*TO DO*
Down to the last line, print the entries below exactly, and keep every picture out of the copy.

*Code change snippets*
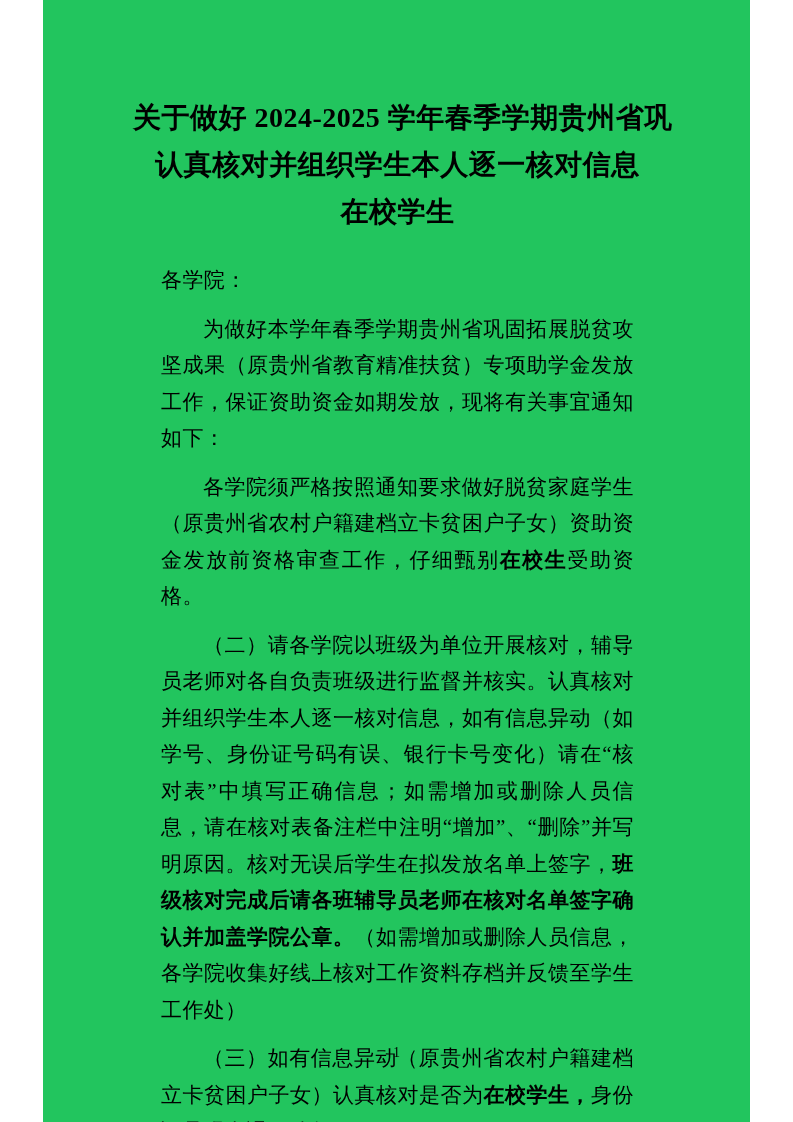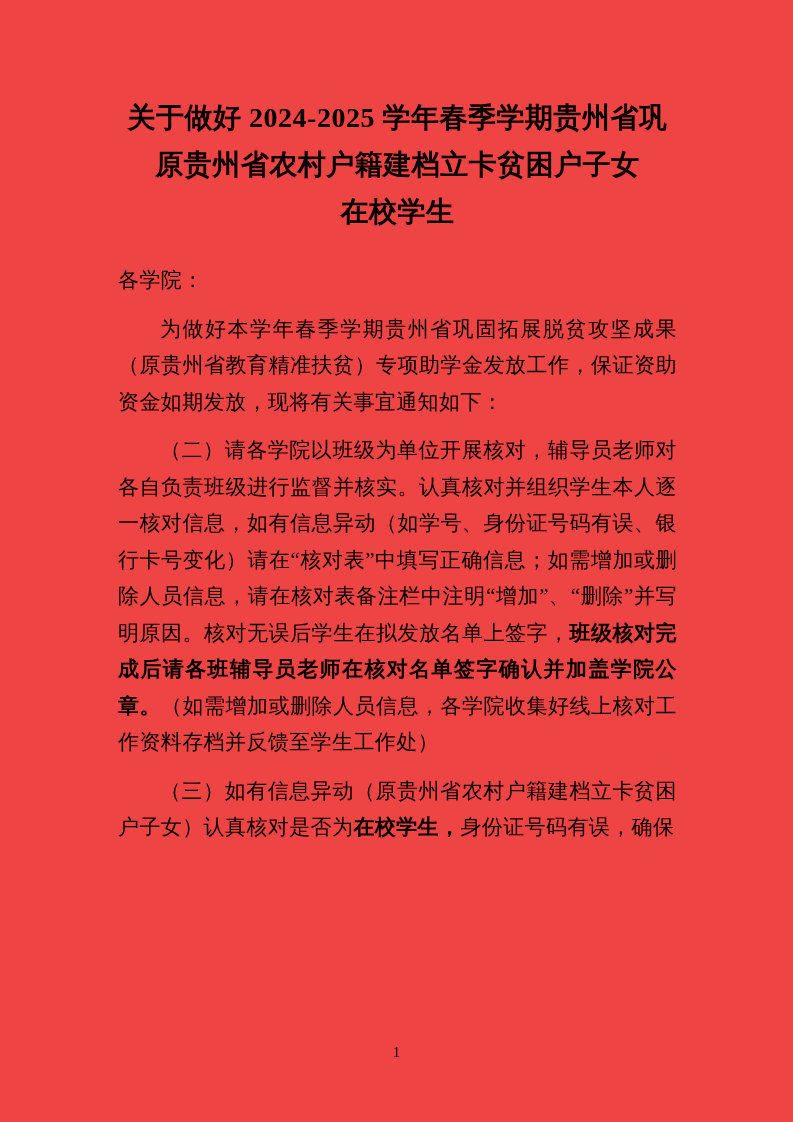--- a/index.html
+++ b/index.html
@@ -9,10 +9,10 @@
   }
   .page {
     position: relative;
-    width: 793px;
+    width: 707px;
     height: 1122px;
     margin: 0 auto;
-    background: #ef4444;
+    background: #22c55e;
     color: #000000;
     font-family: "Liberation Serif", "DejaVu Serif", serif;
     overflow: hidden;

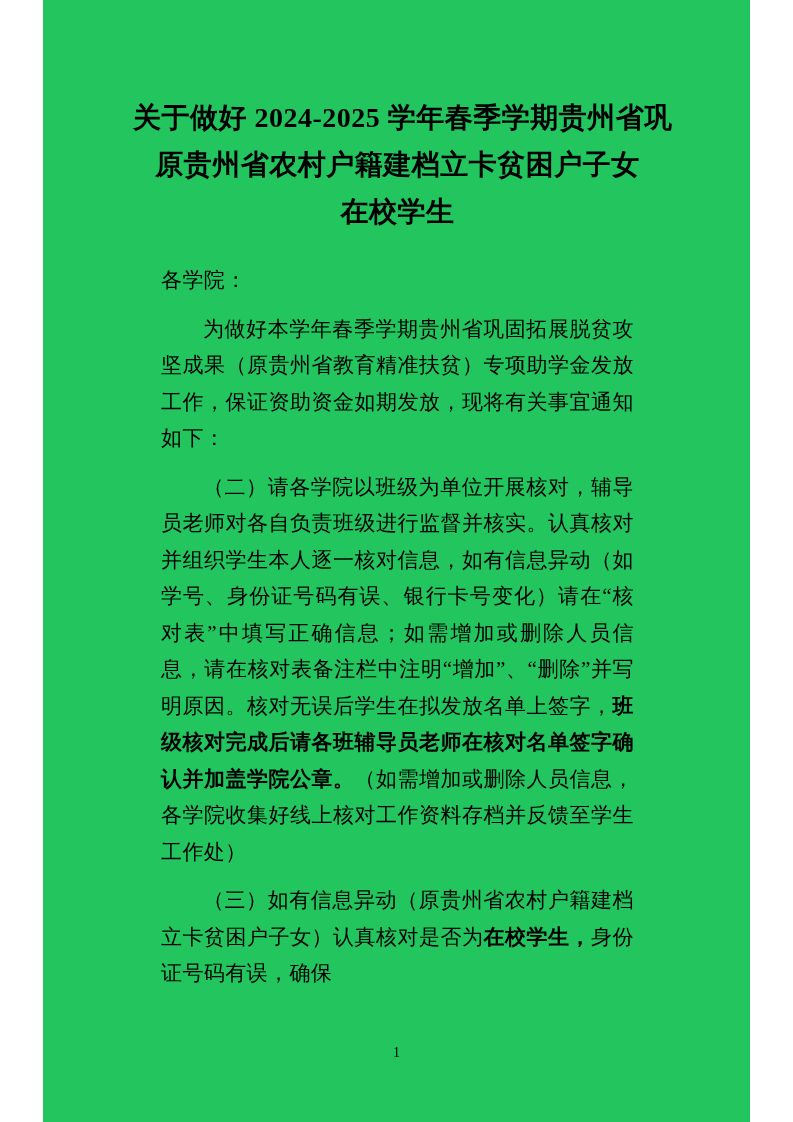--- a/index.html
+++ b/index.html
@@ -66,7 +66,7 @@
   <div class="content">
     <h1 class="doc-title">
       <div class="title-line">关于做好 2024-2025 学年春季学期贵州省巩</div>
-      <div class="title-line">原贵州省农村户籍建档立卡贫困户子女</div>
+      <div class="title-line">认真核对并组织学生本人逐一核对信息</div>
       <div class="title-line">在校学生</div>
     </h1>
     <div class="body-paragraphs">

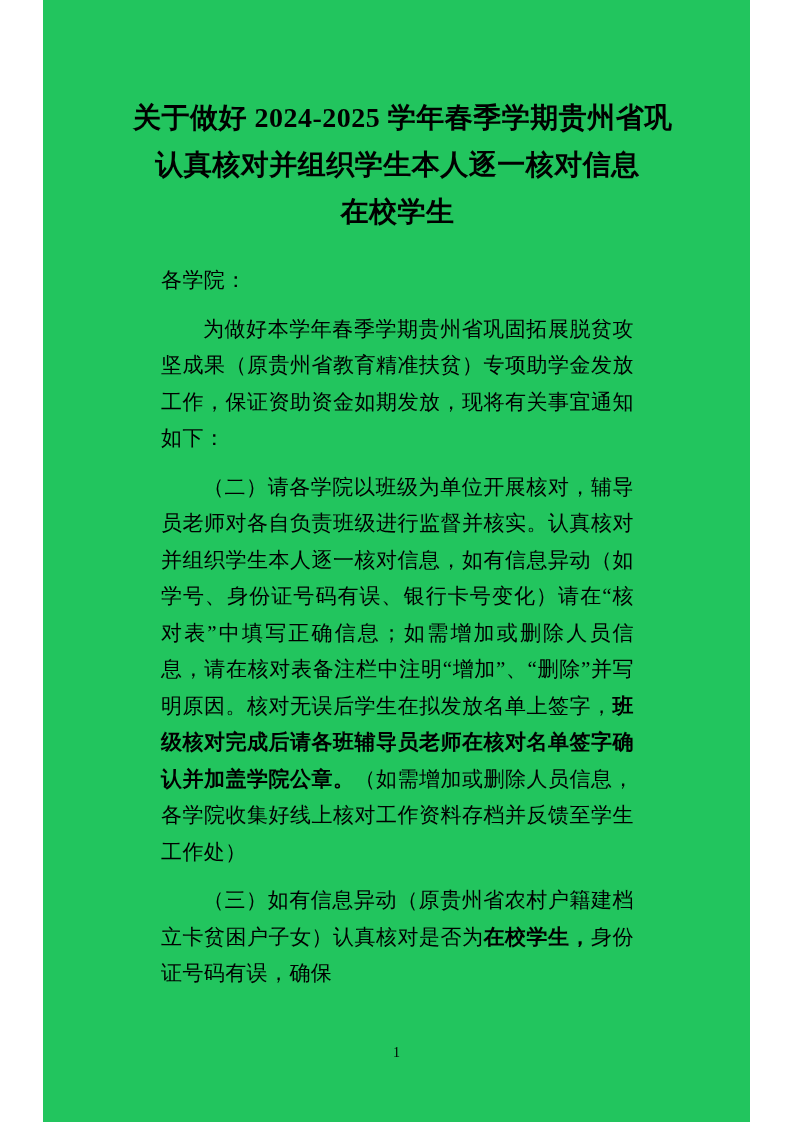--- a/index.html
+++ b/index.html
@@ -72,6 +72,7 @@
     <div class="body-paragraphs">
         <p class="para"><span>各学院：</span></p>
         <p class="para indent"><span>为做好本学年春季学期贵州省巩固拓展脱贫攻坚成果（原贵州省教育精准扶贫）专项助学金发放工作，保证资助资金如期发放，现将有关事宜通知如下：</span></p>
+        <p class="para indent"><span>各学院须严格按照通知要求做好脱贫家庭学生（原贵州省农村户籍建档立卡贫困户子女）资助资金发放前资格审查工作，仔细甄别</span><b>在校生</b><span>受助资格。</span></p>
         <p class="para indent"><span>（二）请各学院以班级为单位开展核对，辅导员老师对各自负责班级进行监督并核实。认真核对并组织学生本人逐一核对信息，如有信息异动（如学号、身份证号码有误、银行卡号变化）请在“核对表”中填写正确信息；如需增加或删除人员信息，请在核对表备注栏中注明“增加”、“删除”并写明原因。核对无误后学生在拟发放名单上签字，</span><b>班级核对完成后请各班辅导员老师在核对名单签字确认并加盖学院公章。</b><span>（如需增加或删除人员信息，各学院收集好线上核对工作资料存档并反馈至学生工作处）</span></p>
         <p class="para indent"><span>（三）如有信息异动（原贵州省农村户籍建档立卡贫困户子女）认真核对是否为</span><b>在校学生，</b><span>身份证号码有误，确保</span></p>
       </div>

*ANSWER TO THIS EXERCISE*
--- a/index.html
+++ b/index.html
@@ -9,10 +9,10 @@
   }
   .page {
     position: relative;
-    width: 793px;
+    width: 707px;
     height: 1122px;
     margin: 0 auto;
-    background: #ef4444;
+    background: #22c55e;
     color: #000000;
     font-family: "Liberation Serif", "DejaVu Serif", serif;
     overflow: hidden;

--- a/index.html
+++ b/index.html
@@ -66,7 +66,7 @@
   <div class="content">
     <h1 class="doc-title">
       <div class="title-line">关于做好 2024-2025 学年春季学期贵州省巩</div>
-      <div class="title-line">原贵州省农村户籍建档立卡贫困户子女</div>
+      <div class="title-line">认真核对并组织学生本人逐一核对信息</div>
       <div class="title-line">在校学生</div>
     </h1>
     <div class="body-paragraphs">

--- a/index.html
+++ b/index.html
@@ -72,6 +72,7 @@
     <div class="body-paragraphs">
         <p class="para"><span>各学院：</span></p>
         <p class="para indent"><span>为做好本学年春季学期贵州省巩固拓展脱贫攻坚成果（原贵州省教育精准扶贫）专项助学金发放工作，保证资助资金如期发放，现将有关事宜通知如下：</span></p>
+        <p class="para indent"><span>各学院须严格按照通知要求做好脱贫家庭学生（原贵州省农村户籍建档立卡贫困户子女）资助资金发放前资格审查工作，仔细甄别</span><b>在校生</b><span>受助资格。</span></p>
         <p class="para indent"><span>（二）请各学院以班级为单位开展核对，辅导员老师对各自负责班级进行监督并核实。认真核对并组织学生本人逐一核对信息，如有信息异动（如学号、身份证号码有误、银行卡号变化）请在“核对表”中填写正确信息；如需增加或删除人员信息，请在核对表备注栏中注明“增加”、“删除”并写明原因。核对无误后学生在拟发放名单上签字，</span><b>班级核对完成后请各班辅导员老师在核对名单签字确认并加盖学院公章。</b><span>（如需增加或删除人员信息，各学院收集好线上核对工作资料存档并反馈至学生工作处）</span></p>
         <p class="para indent"><span>（三）如有信息异动（原贵州省农村户籍建档立卡贫困户子女）认真核对是否为</span><b>在校学生，</b><span>身份证号码有误，确保</span></p>
       </div>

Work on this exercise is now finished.